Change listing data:
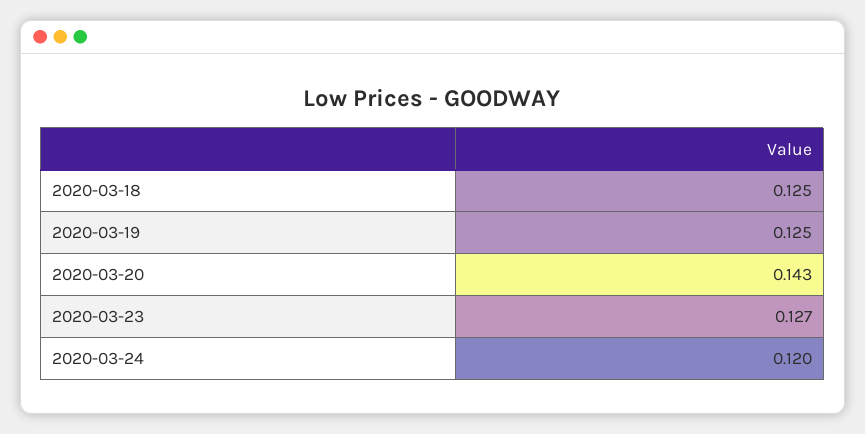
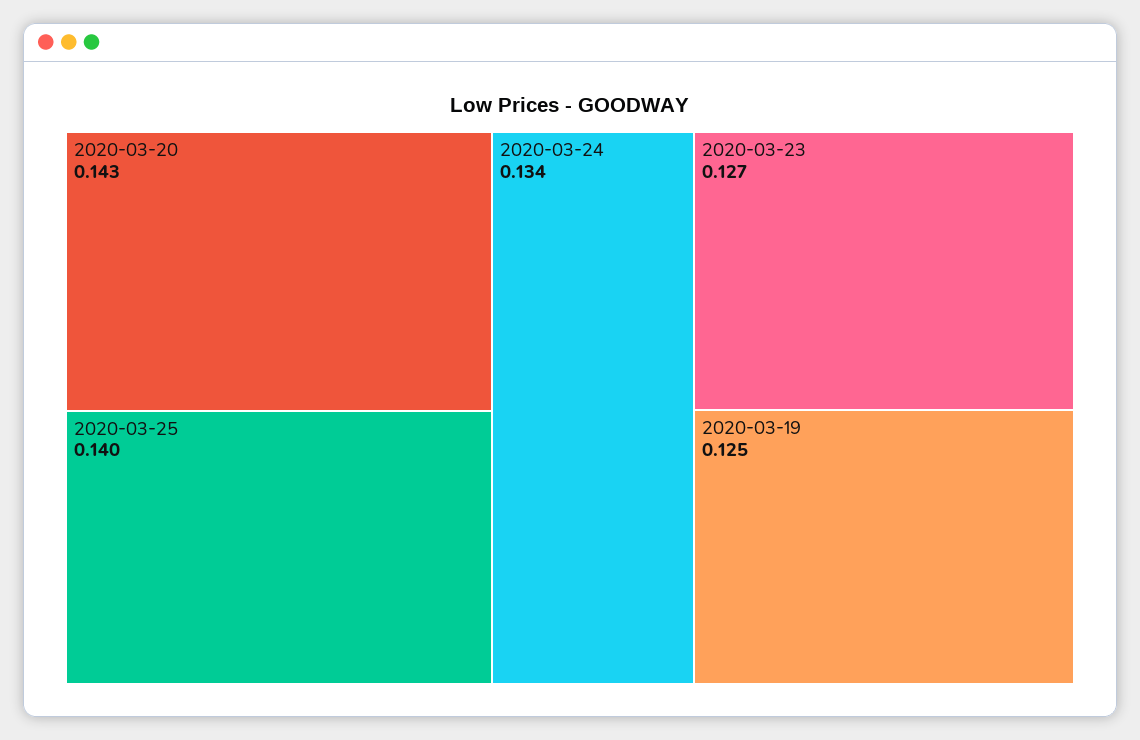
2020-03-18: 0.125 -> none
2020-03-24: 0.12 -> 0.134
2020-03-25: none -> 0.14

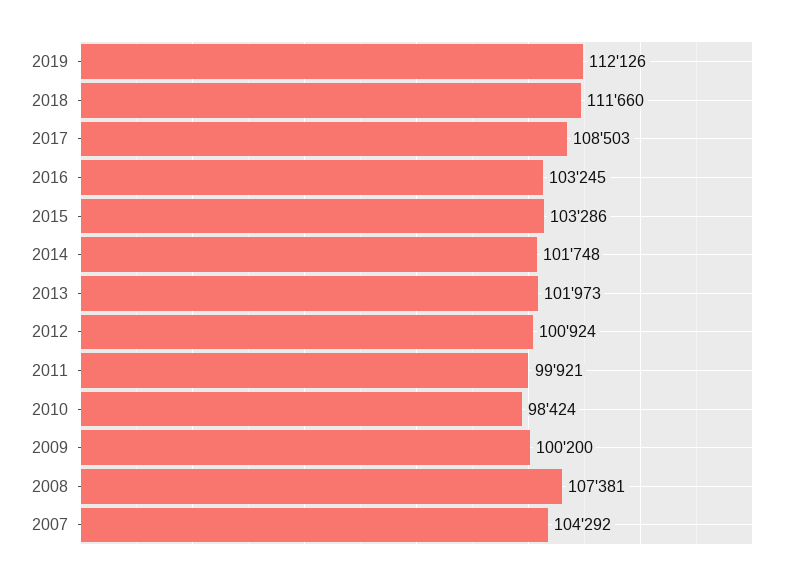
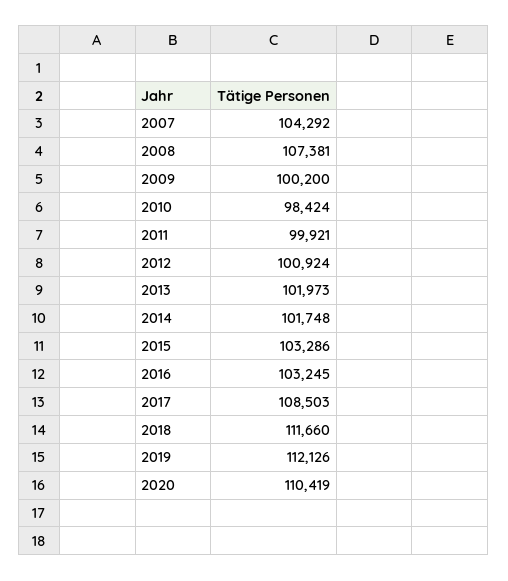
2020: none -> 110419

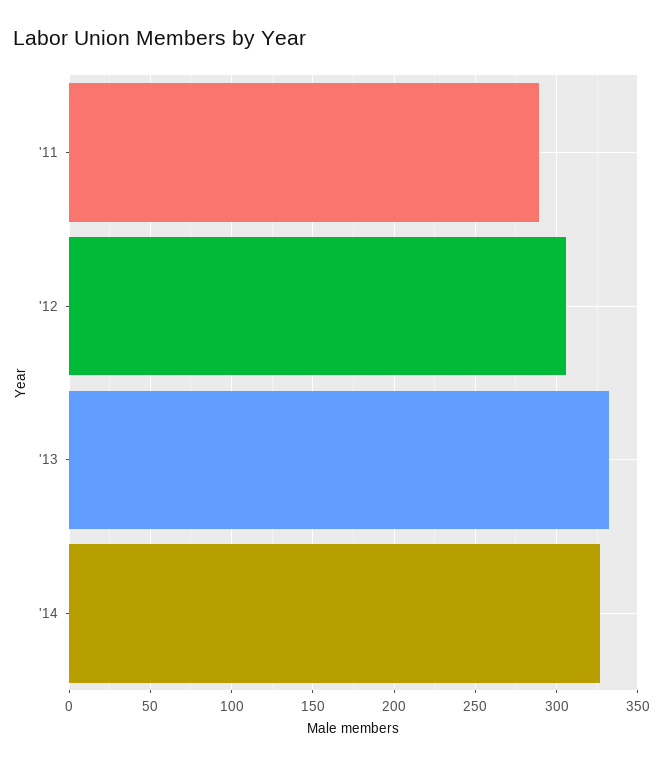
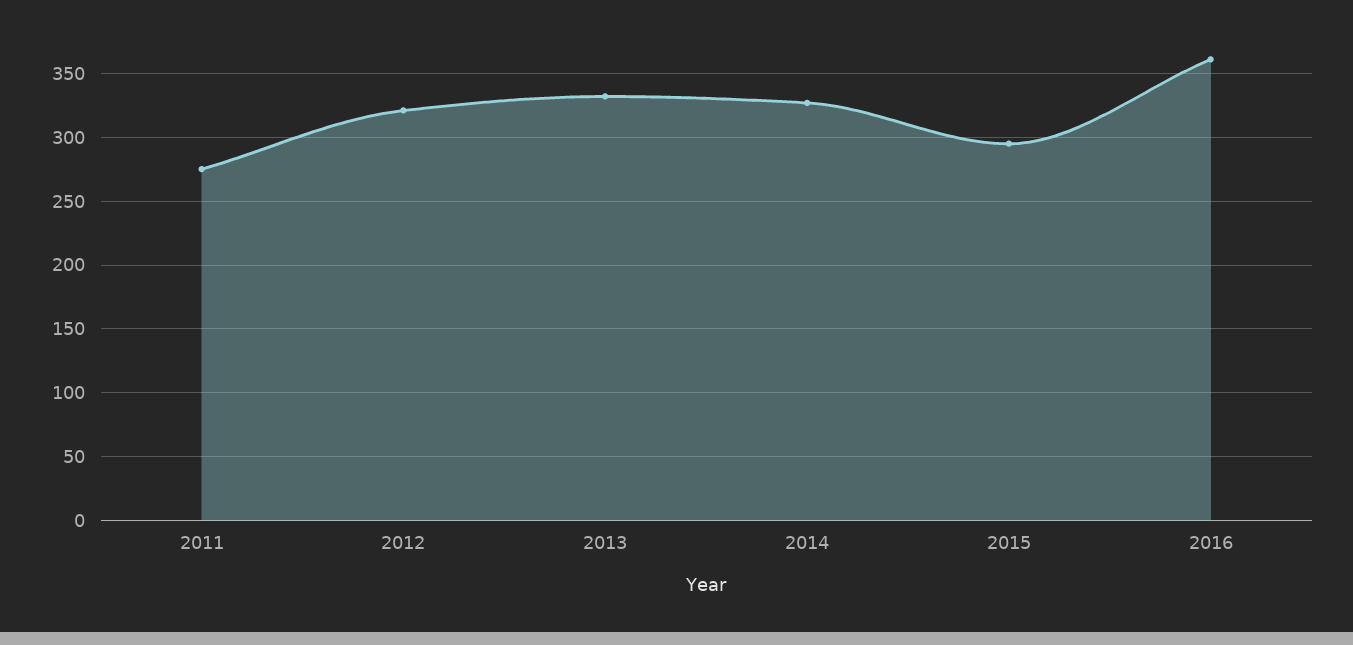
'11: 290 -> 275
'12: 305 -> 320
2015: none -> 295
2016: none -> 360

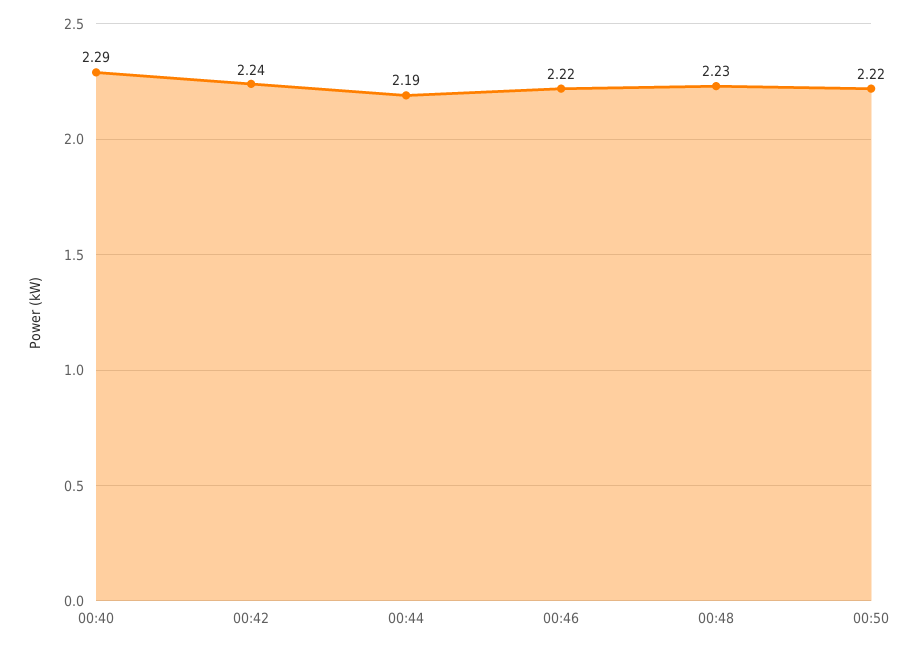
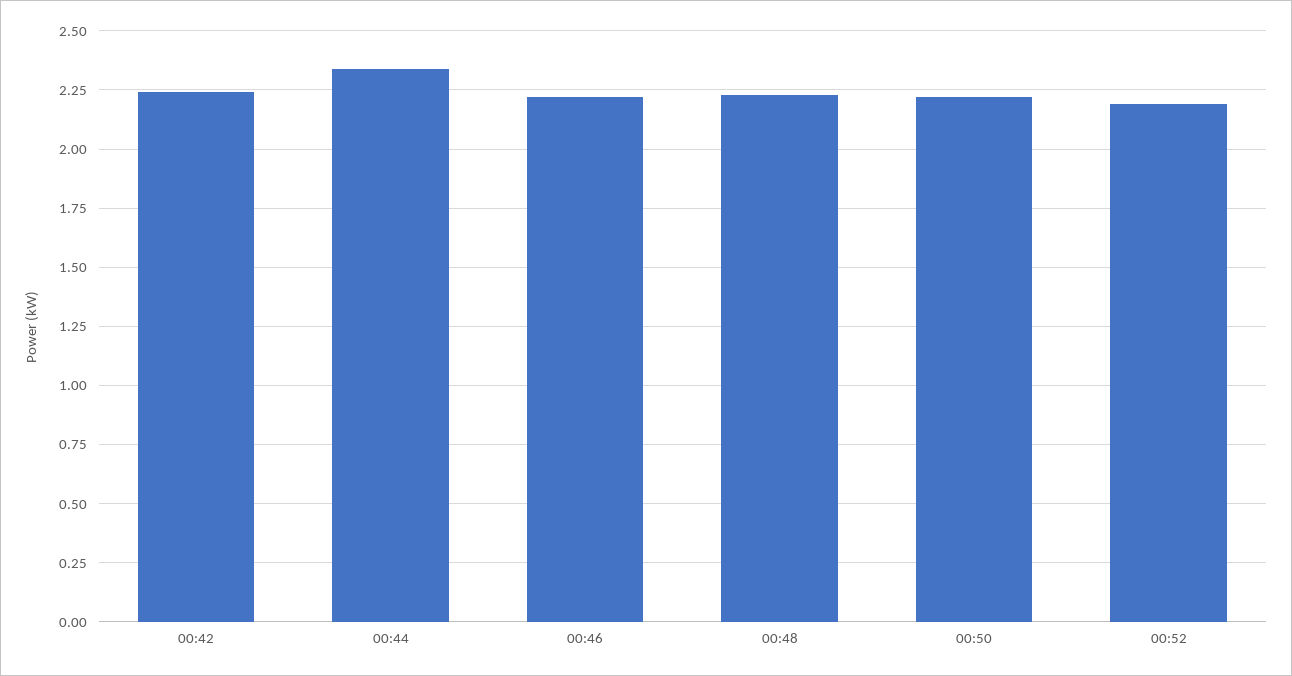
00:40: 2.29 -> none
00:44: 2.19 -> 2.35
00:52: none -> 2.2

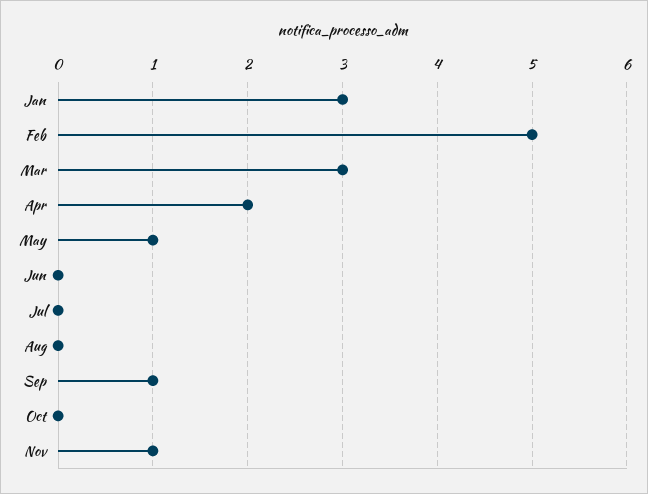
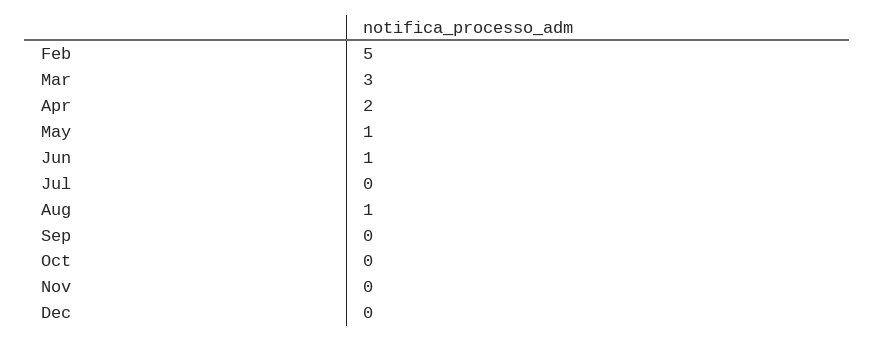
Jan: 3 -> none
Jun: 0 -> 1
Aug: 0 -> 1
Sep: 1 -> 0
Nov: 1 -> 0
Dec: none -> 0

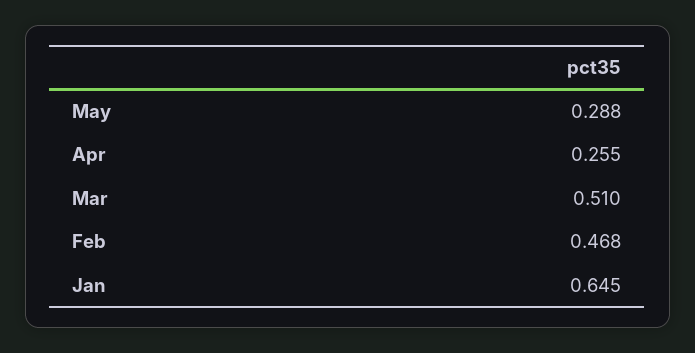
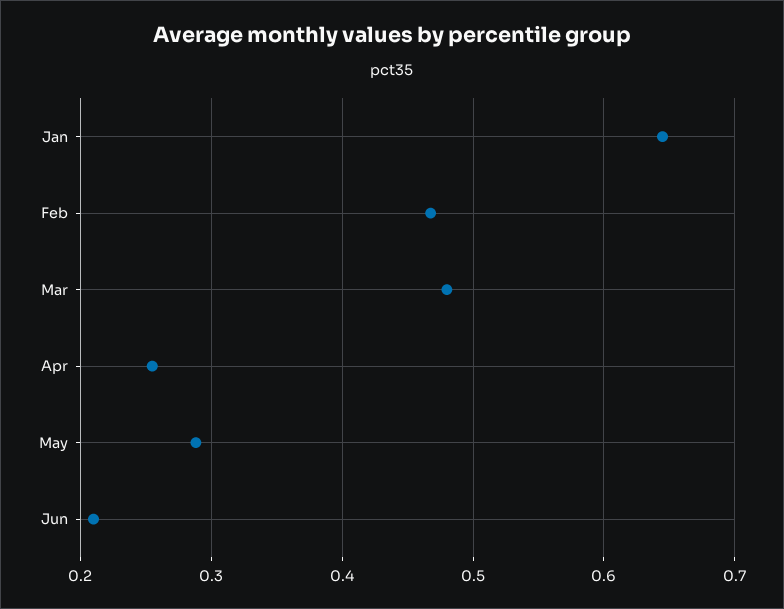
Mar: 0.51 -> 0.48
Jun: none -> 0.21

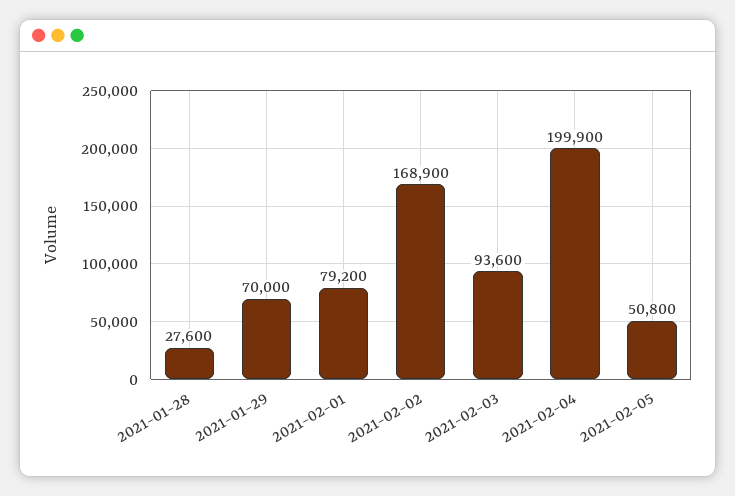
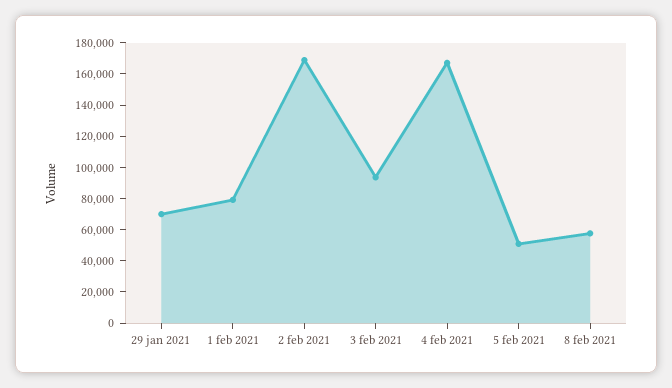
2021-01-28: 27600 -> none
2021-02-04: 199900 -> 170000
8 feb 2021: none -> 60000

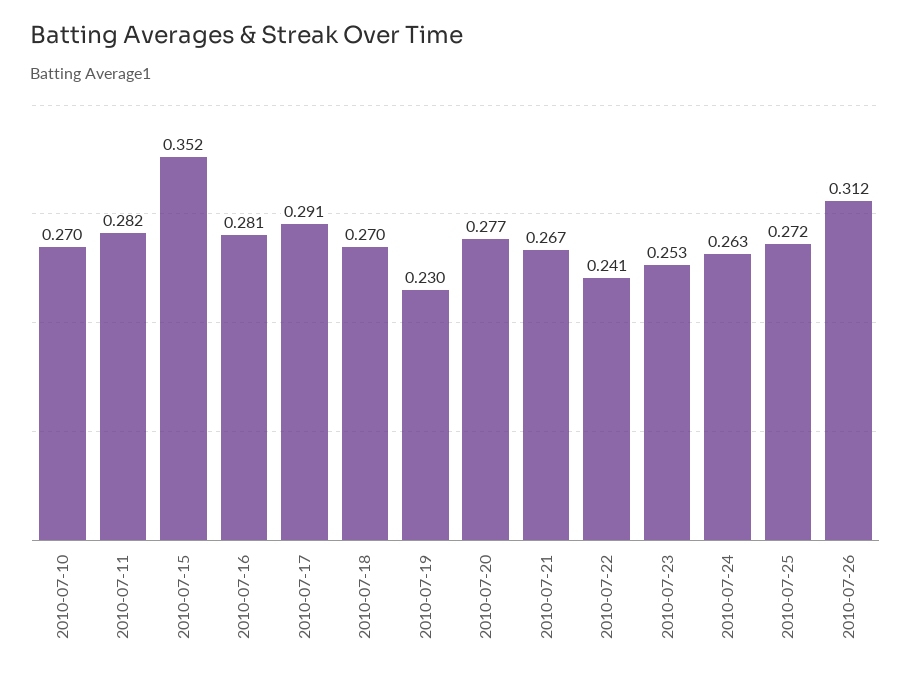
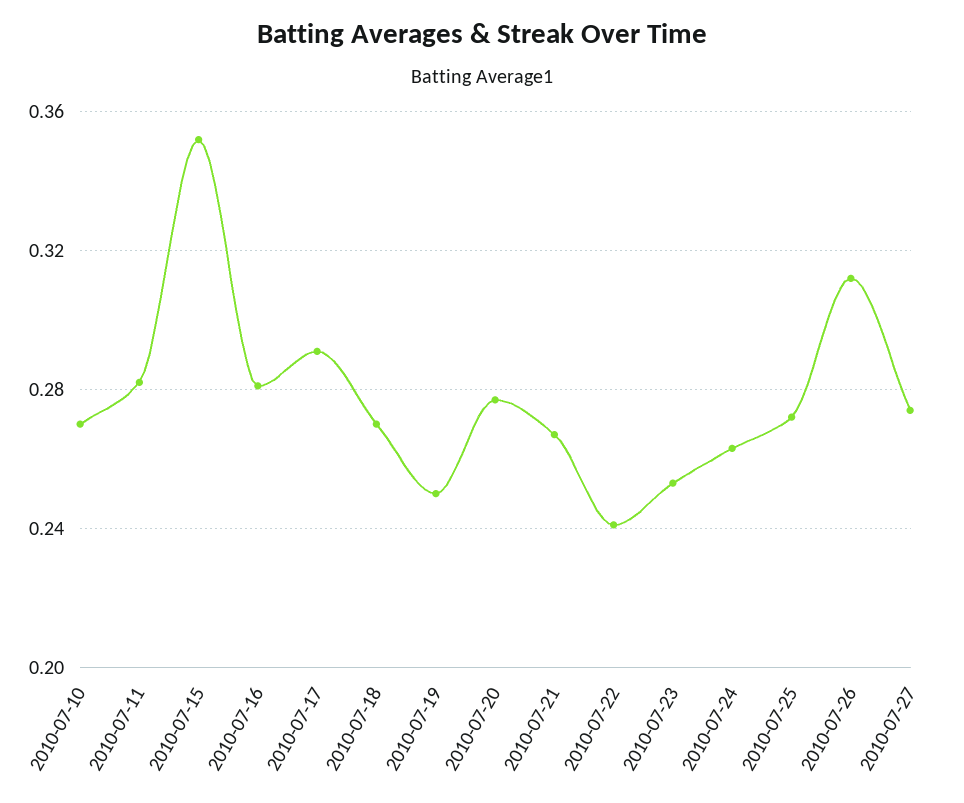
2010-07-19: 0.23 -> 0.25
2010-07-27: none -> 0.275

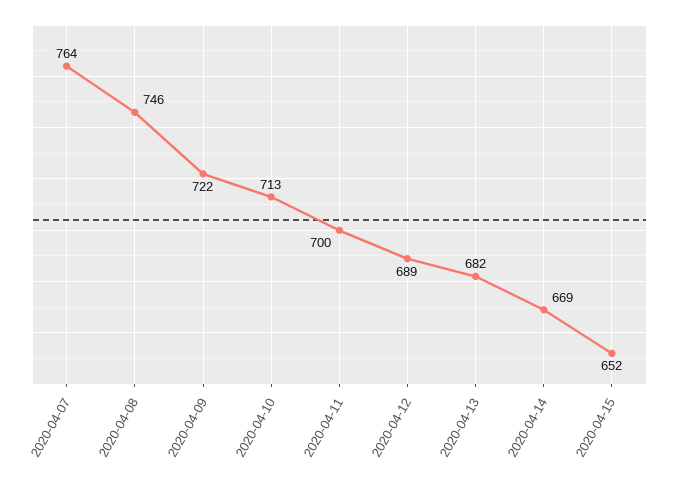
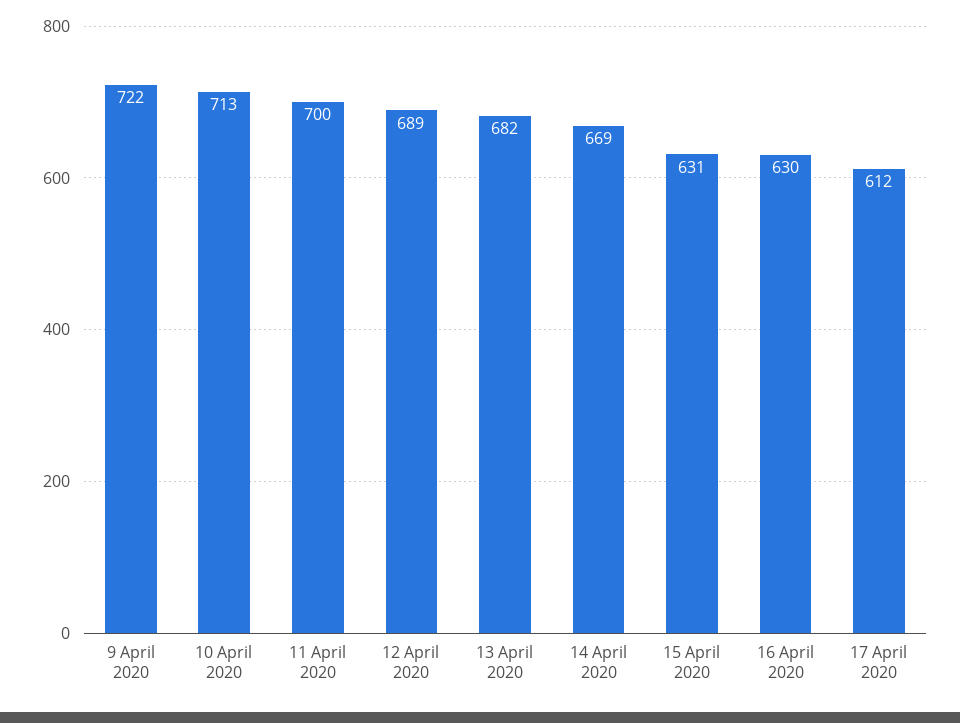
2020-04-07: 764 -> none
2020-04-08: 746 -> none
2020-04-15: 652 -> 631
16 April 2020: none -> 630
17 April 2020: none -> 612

**How to complete this task:** The line containing "2021-02-04: 199900 -> 170000" and every line after it, through the end of the records, are what you should retype exactly. Do not include the pictures.

**Written solution:**
2021-02-04: 199900 -> 170000
8 feb 2021: none -> 60000

2010-07-19: 0.23 -> 0.25
2010-07-27: none -> 0.275

2020-04-07: 764 -> none
2020-04-08: 746 -> none
2020-04-15: 652 -> 631
16 April 2020: none -> 630
17 April 2020: none -> 612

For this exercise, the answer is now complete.